Pick out and copy every line below that has the word "июля".

* * * * * * *

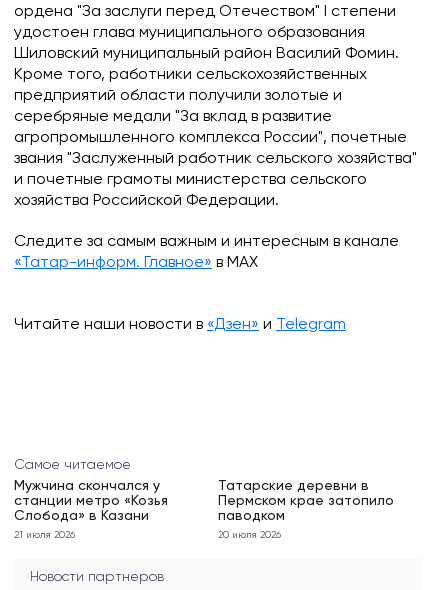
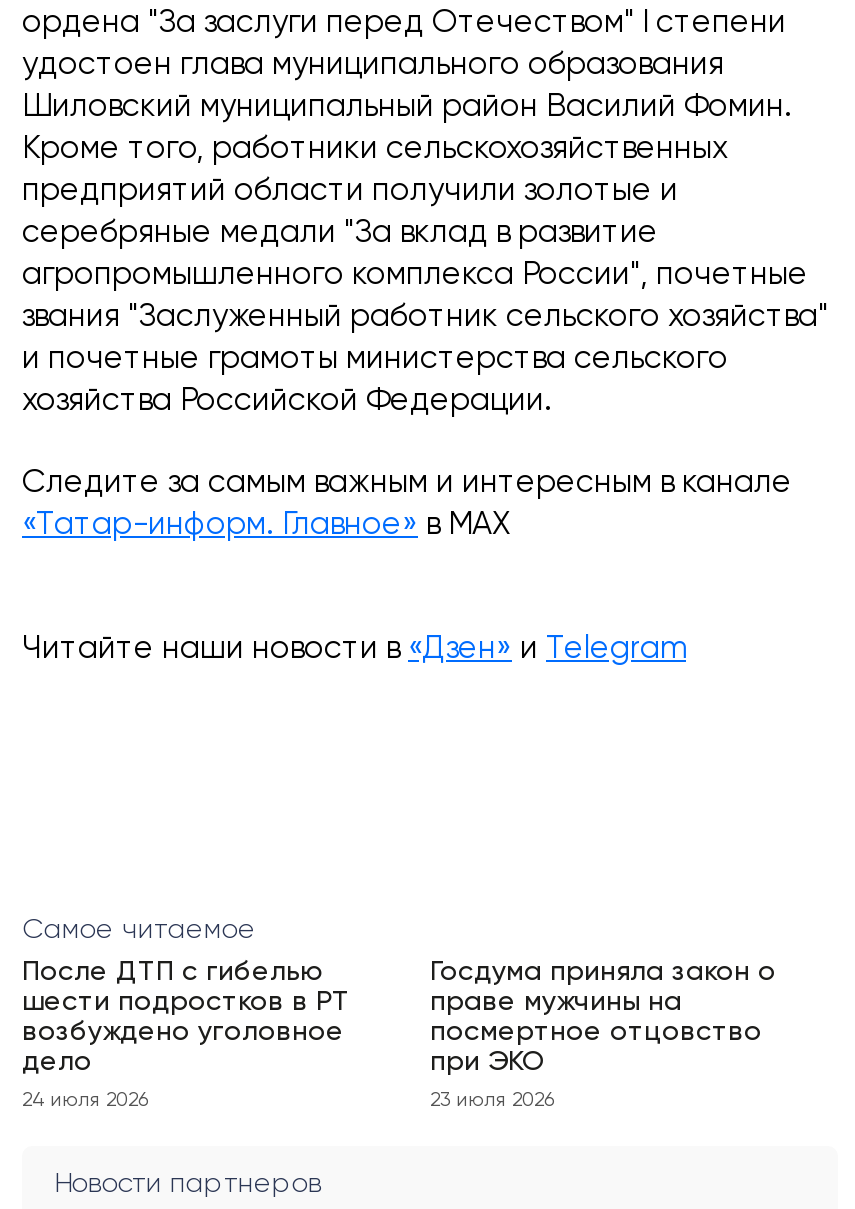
- Мужчина скончался у
- станции метро «Козья
- Слобода» в Казани
+ После ДТП с гибелью
+ шести подростков в РТ
+ возбуждено уголовное
+ дело

- Татарские деревни в
- Пермском крае затопило
- паводком
+ Госдума приняла закон о
+ праве мужчины на
+ посмертное отцовство
+ при ЭКО

- 21 июля 2026
+ 24 июля 2026

- 20 июля 2026
+ 23 июля 2026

* * * * * * *

- Result of this exercise
- 21 июля 2026
+ 24 июля 2026
- 20 июля 2026
+ 23 июля 2026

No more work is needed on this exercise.